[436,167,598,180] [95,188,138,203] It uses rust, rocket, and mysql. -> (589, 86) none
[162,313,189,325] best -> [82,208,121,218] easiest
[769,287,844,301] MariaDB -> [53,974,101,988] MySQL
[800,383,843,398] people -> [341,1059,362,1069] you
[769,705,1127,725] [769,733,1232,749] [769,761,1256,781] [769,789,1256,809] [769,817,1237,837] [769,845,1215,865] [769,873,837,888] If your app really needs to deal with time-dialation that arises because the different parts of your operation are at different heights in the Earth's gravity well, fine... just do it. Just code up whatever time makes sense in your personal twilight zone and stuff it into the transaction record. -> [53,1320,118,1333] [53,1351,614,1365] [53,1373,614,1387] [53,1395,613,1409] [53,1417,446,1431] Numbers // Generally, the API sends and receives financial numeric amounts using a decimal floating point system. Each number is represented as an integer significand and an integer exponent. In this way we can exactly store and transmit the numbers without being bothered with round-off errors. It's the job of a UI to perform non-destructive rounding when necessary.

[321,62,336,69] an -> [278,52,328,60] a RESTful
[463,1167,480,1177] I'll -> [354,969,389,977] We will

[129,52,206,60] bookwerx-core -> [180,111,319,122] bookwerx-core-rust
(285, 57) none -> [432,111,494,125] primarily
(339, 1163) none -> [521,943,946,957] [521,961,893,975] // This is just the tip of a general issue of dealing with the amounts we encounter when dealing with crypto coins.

--

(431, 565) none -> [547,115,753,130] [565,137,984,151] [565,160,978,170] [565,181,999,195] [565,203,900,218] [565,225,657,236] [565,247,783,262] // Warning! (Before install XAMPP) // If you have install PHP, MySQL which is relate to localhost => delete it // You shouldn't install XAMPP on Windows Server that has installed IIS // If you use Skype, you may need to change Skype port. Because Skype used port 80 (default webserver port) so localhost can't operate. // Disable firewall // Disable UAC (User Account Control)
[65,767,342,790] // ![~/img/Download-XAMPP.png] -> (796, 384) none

Exercise prompt
The lines to copy are those above that contain "when".

The completed task
[769,705,1127,725] [769,733,1232,749] [769,761,1256,781] [769,789,1256,809] [769,817,1237,837] [769,845,1215,865] [769,873,837,888] If your app really needs to deal with time-dialation that arises because the different parts of your operation are at different heights in the Earth's gravity well, fine... just do it. Just code up whatever time makes sense in your personal twilight zone and stuff it into the transaction record. -> [53,1320,118,1333] [53,1351,614,1365] [53,1373,614,1387] [53,1395,613,1409] [53,1417,446,1431] Numbers // Generally, the API sends and receives financial numeric amounts using a decimal floating point system. Each number is represented as an integer significand and an integer exponent. In this way we can exactly store and transmit the numbers without being bothered with round-off errors. It's the job of a UI to perform non-destructive rounding when necessary.
(339, 1163) none -> [521,943,946,957] [521,961,893,975] // This is just the tip of a general issue of dealing with the amounts we encounter when dealing with crypto coins.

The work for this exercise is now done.